Se as idéias de Cardoso estão no lugar e as esquerdas petistas podem até ter mais ilusões do que ele, como explicar sua trajetória intelectual e política, sem parecer uma sucessão de contradições e equívocos? Os entrevistadores fazem uma terceira de muitas outras perguntas: “Numa entrevista à Folha de São Paulo, o Fernando Henrique falou que o conceito de „idéia fora do lugar‟ estava implícito na teoria da dependência. Qual a dimensão real da sua dívida com ele?”. Resposta de Schwarz:

85 “O débito é essencial, mas já vem de antes da teoria da dependência. A certa altura, no começo dos anos 60, o Fernando Henrique escreveu um livro chamado Capitalismo e Escravidão, no qual mostra que no Brasil do século XIX o capitalismo realizava as suas finalidades por meio da reprodução da escravidão, e não contra ela. Em lugar do otimismo etapista, que postulava a sucessão inevitável de escravidão, feudalismo e capitalismo, com final feliz no socialismo, entrava uma versão diferente da História, que fazia ver o progresso de maneira mais complicada e real. (...). Assim, em suma , as idéias não são apenas o que indicam. Nem a escravidão é necessariamente arcaica, nem o capitalismo assegura o domínio do trabalho livre, e hoje, aliás, nem trabalho ele está assegurando. (...) esse tipo de oscilação, que o Fernando Henrique estudou, eu tentei sistematizar no plano da vida das idéias. O célebre sentimento de que as idéias modernas no Brasil são sempre

postiças [grifo nosso], inadequadas, estão fora do lugar, se prende a essas

falsas universalizações, que são de natureza do capitalismo, um efeito estrutural de sua gravitação” (Haddad, 1998: 16-7).
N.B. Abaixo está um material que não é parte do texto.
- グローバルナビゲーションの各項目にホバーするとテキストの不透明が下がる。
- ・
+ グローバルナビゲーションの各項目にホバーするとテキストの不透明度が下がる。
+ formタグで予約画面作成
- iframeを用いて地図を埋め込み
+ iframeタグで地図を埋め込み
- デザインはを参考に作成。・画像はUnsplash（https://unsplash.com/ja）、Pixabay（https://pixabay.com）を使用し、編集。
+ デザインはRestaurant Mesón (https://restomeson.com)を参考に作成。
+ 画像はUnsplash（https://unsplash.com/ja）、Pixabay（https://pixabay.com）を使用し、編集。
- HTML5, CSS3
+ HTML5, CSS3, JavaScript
As idéias de Fernando Henrique não apenas estão no lugar, como também é praticamente da sua lavra, no Brasil, a intuição de que as idéias no capitalismo muitas vezes podem e estão mesmo fora do lugar. Nossa proposta na tese tem sido a de que suas idéias antes de chegar ao poder não são contraditórias com as idéias que defendeu durante seus mandatos presidenciais – o que parece ser também a opinião do mestre Roberto Schwarz na entrevista aos petistas.
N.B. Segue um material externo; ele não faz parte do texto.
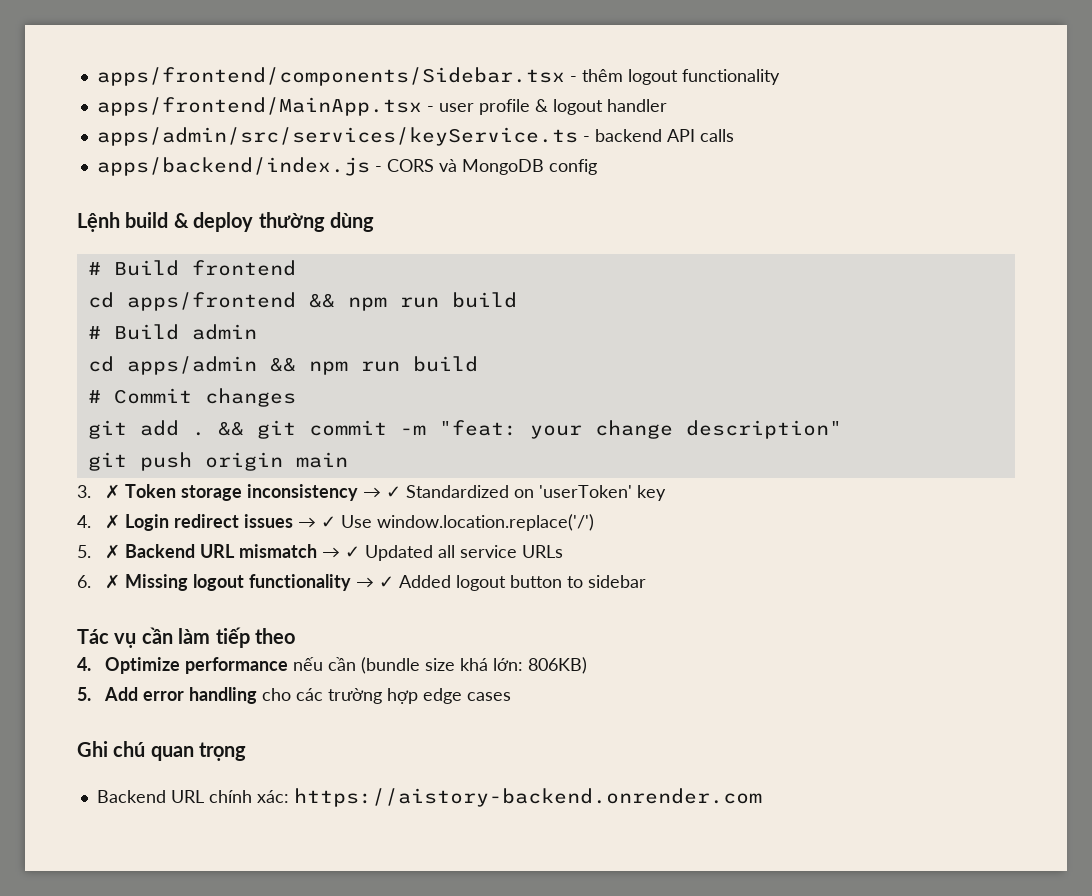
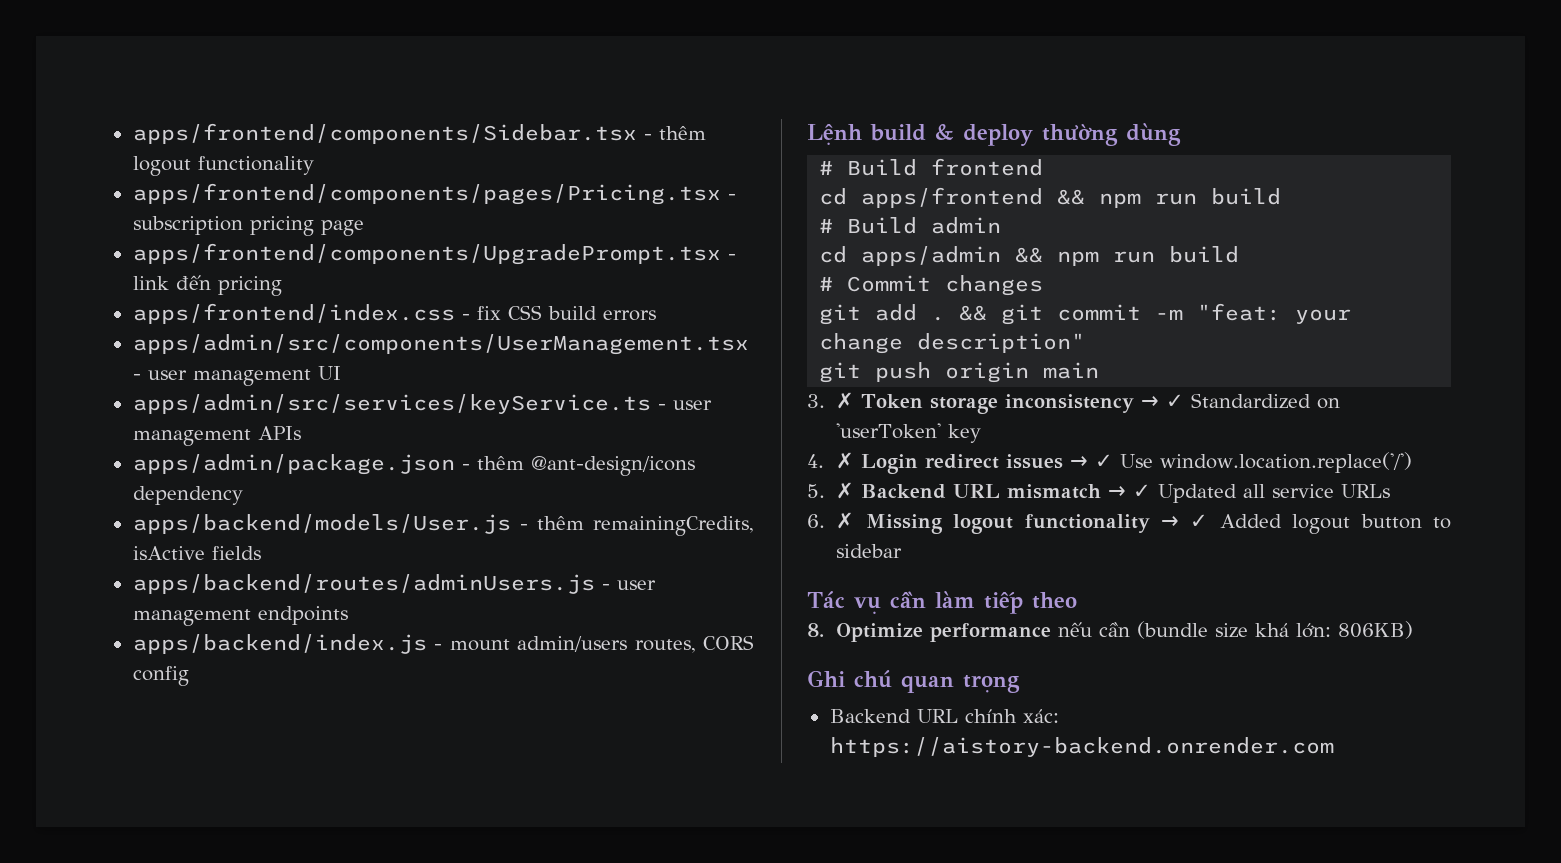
- apps/frontend/MainApp.tsx - user profile & logout handler
- apps/admin/src/services/keyService.ts - backend API calls
- apps/backend/index.js - CORS và MongoDB config
+ apps/frontend/components/pages/Pricing.tsx - subscription pricing page
+ apps/frontend/components/UpgradePrompt.tsx - link đến pricing
+ apps/frontend/index.css - fix CSS build errors
+ apps/admin/src/components/UserManagement.tsx - user management UI
+ apps/admin/src/services/keyService.ts - user management APIs
+ apps/admin/package.json - thêm @ant-design/icons dependency
+ apps/backend/models/User.js - thêm remainingCredits, isActive fields
+ apps/backend/routes/adminUsers.js - user management endpoints
+ apps/backend/index.js - mount admin/users routes, CORS config
- 4. Optimize performance nếu cần (bundle size khá lớn: 806KB)
+ 8. Optimize performance nếu cần (bundle size khá lớn: 806KB)
- 5. Add error handling cho các trường hợp edge cases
Posição ainda mais clara se encontra no ensaio já referido de Schwarz, “Um Seminário de Marx”, que passaremos a analisar como evidência maior da coerência ideológica de Cardoso ao longo do tempo – apesar de, como qualquer outro, como afirma Schwarz, estar sujeito a contradições e, vez por outra (como veremos em outros capítulos), colocar certas idéias postiças fora do lugar na busca de vitórias em refregas acadêmicas ou, principalmente, vitórias políticas mais ou menos imediatas.

Schwarz explica que o Seminário Marx foi um grupo de intelectuais que, a partir de 1958, na Faculdade Filosofia da USP, se reunia para estudar O Capital de Marx.

“O grupo deu vários professores bons, que escreveram livros de qualidade, e agora viu um dos seus membros virar presidente da república. Naturalmente não imagino que o marxismo nem muito menos nosso seminário tenham chegado ao poder. Mas mal ou bem é possível reconstituir um caminho

que levou da Faculdade de Filosofia da Rua Maria Antonia e daquele grupo de estudos à projeção nacional e ao governo do país [grifo nosso].